If I will not find a solution we can disable it for Windows again.
BTW. I have come across with this failure in one of my recent PR https://github.com/ros2/rosbag2/pull/1423#issuecomment-1666421538.
My preliminary analysis was:
Failed PlayEndToEndTestFixture.play_filters_by_topic by timeout since was not able to receive confirmation about service call for player resume in 60 seconds.
BTW. I have come across with this failure in one of my recent PR https://github.com/ros2/rosbag2/pull/1423#issuecomment-1666421538.
I haven't seen this failure in the buildfarm :thinking:
I'm disabling the test in: https://github.com/ros2/rosbag2/pull/1452
Preliminary analysis:
There is a race condition between when service became available and when we start spining player node to be able to process service callbacks. i.e. it turns out that resume
service created and on the other side we check in the test that service is available via graph and sending service request. However the rosbag2 player may not be ready to process callbacks from the services since we haven't yet even created executor for spinning player node.
The solution would be to move play/pause
service creation from player constructor to the roabg2_palyer->play
method.
cc: @clalancette
@MichaelOrlov Could this be another case similar to https://github.com/ros2/rosbag2/pull/1796#pullrequestreview-2299314606 ?
@clalancette Not the same. It is completely different.
Here, the problem is that we first constructing a Rosbag2 Player class in the rosbag2_py::transport_.cpp
in the constructor we creating service for play/pause
and this service became visible via node_graph for the test wich is waiting for it in another process. The test start sending service request for resume playback since it see that service became available. Although on another side (Player) we haven't yet started Player::Play()

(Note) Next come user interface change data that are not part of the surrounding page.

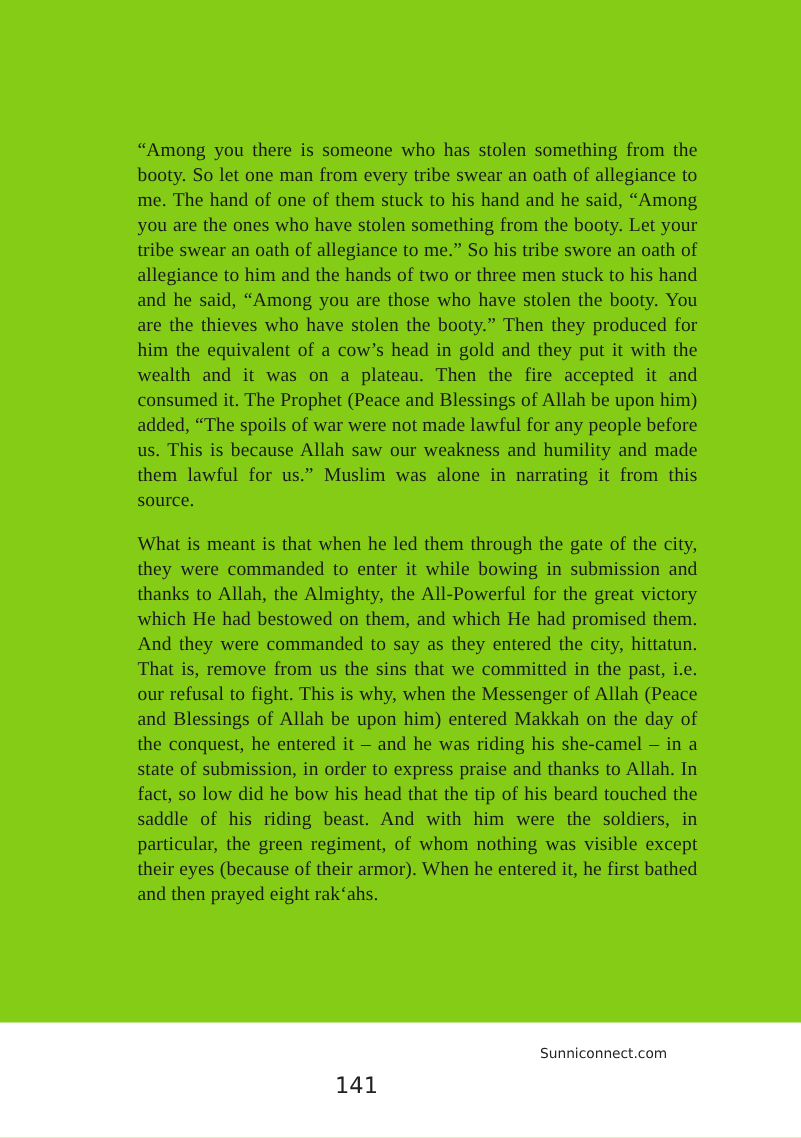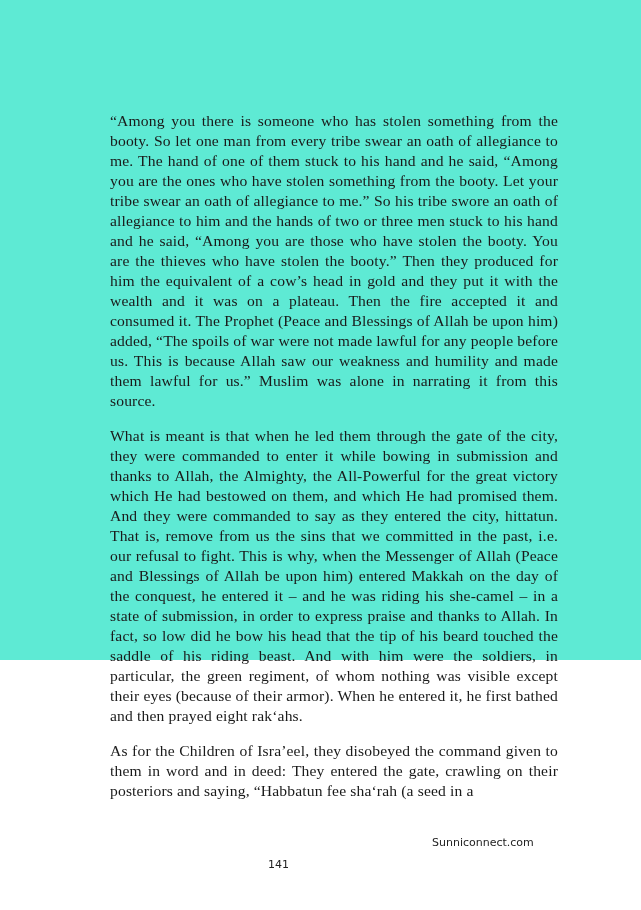--- a/index.html
+++ b/index.html
@@ -17,8 +17,8 @@
       position: absolute;
       left: 0; top: 0;
       width: 641px;
-      height: 660px;
-      background: #5eead4;
+      height: 818px;
+      background: #84cc16;
     }
     .body-text {
       position: absolute;

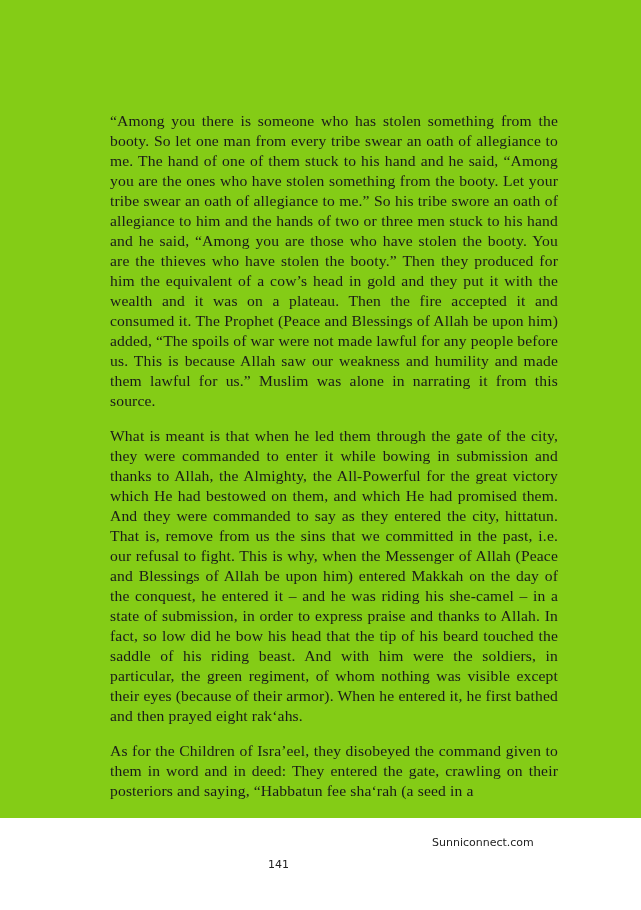--- a/index.html
+++ b/index.html
@@ -61,7 +61,6 @@
   <div class="body-text">
     <p>“Among you there is someone who has stolen something from the booty. So let one man from every tribe swear an oath of allegiance to me. The hand of one of them stuck to his hand and he said, “Among you are the ones who have stolen something from the booty. Let your tribe swear an oath of allegiance to me.” So his tribe swore an oath of allegiance to him and the hands of two or three men stuck to his hand and he said, “Among you are those who have stolen the booty. You are the thieves who have stolen the booty.” Then they produced for him the equivalent of a cow’s head in gold and they put it with the wealth and it was on a plateau. Then the fire accepted it and consumed it. The Prophet (Peace and Blessings of Allah be upon him) added, “The spoils of war were not made lawful for any people before us. This is because Allah saw our weakness and humility and made them lawful for us.” Muslim was alone in narrating it from this source.</p>
     <p>What is meant is that when he led them through the gate of the city, they were commanded to enter it while bowing in submission and thanks to Allah, the Almighty, the All-Powerful for the great victory which He had bestowed on them, and which He had promised them. And they were commanded to say as they entered the city, hittatun. That is, remove from us the sins that we committed in the past, i.e. our refusal to fight. This is why, when the Messenger of Allah (Peace and Blessings of Allah be upon him) entered Makkah on the day of the conquest, he entered it – and he was riding his she-camel – in a state of submission, in order to express praise and thanks to Allah. In fact, so low did he bow his head that the tip of his beard touched the saddle of his riding beast. And with him were the soldiers, in particular, the green regiment, of whom nothing was visible except their eyes (because of their armor). When he entered it, he first bathed and then prayed eight rak‘ahs.</p>
-    <p>As for the Children of Isra’eel, they disobeyed the command given to them in word and in deed: They entered the gate, crawling on their posteriors and saying, “Habbatun fee sha‘rah (a seed in a</p>
   </div>
   <div class="watermark">Sunniconnect.com</div>
   <div class="page-number">141</div>

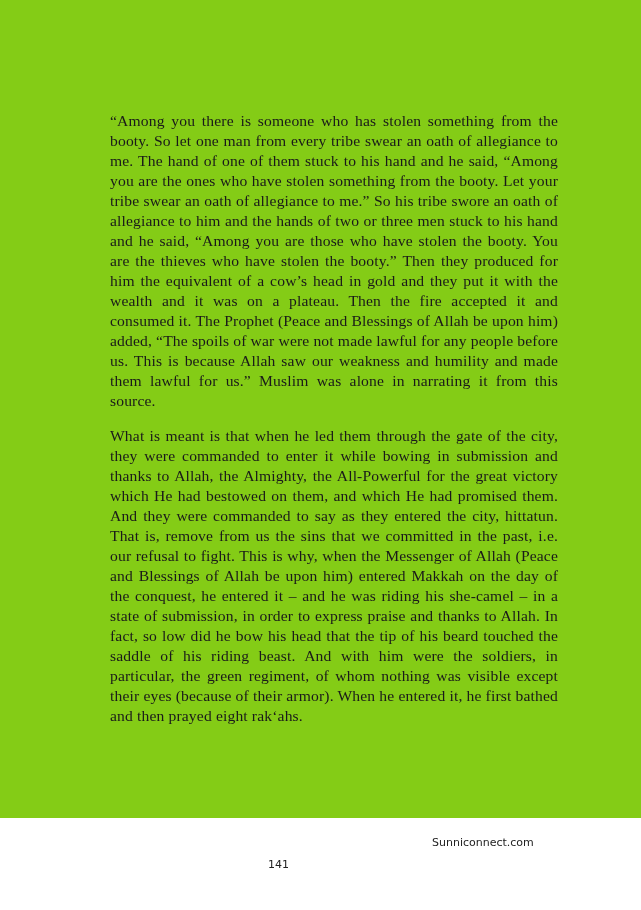--- a/index.html
+++ b/index.html
@@ -50,7 +50,7 @@
       left: 268px;
       top: 858px;
       font-family: "DejaVu Sans", "Liberation Sans", sans-serif;
-      font-size: 11px;
+      font-size: 18px;
       color: #222222;
     }
   </style>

and(or) haven't yet created executor to spin it in the rosbag2_py::_transport.cpp
.
https://github.com/ros2/rosbag2/blob/2d4d02fd1374781f7111da3b0d91777905d9f7be/rosbag2_py/src/rosbag2_py/_transport.cpp#L262-L271
Update:
Even if we will add wait for exec::is_spinning()
before calling Player::play()
it will not help much since the race also happened between constructing Player and further exec::spin()
call.
It seems I found a workaround for tests.
In test before sending successful_service_request<Resume>(cli_resume_);
request
https://github.com/ros2/rosbag2/blob/2d4d02fd1374781f7111da3b0d91777905d9f7be/rosbag2_tests/test/rosbag2_tests/test_rosbag2_play_end_to_end.cpp#L195-L197
Need repeatedely request for another service IsPaused
, but ignoring the failure if we will not get response. When we will get response for IsPaused
from Player - it means that Rosbag2 Player is fully started and ready. It is sort of current ststus of the Player.
Will need to write some helper function similar to the
https://github.com/ros2/rosbag2/blob/2d4d02fd1374781f7111da3b0d91777905d9f7be/rosbag2_tests/test/rosbag2_tests/test_rosbag2_play_end_to_end.cpp#L76-L89
@r7vme Help here will be appreciated.
Description
Flaky test test_rosbag2_play_end_to_end in windows CI (debug, release and repeated)
Test regressions:
Expected Behavior
Test should pass
Actual Behavior
Test failing because of a timeout
To Reproduce
System (please complete the following information)
Additional context
Reference build: https://ci.ros2.org/view/nightly/job/nightly_win_deb/2813/
Test regressions:
Test is failing because of a timeout:
Log output:
Test gets stuck when the error pops up (normally takes 15 seconds to run)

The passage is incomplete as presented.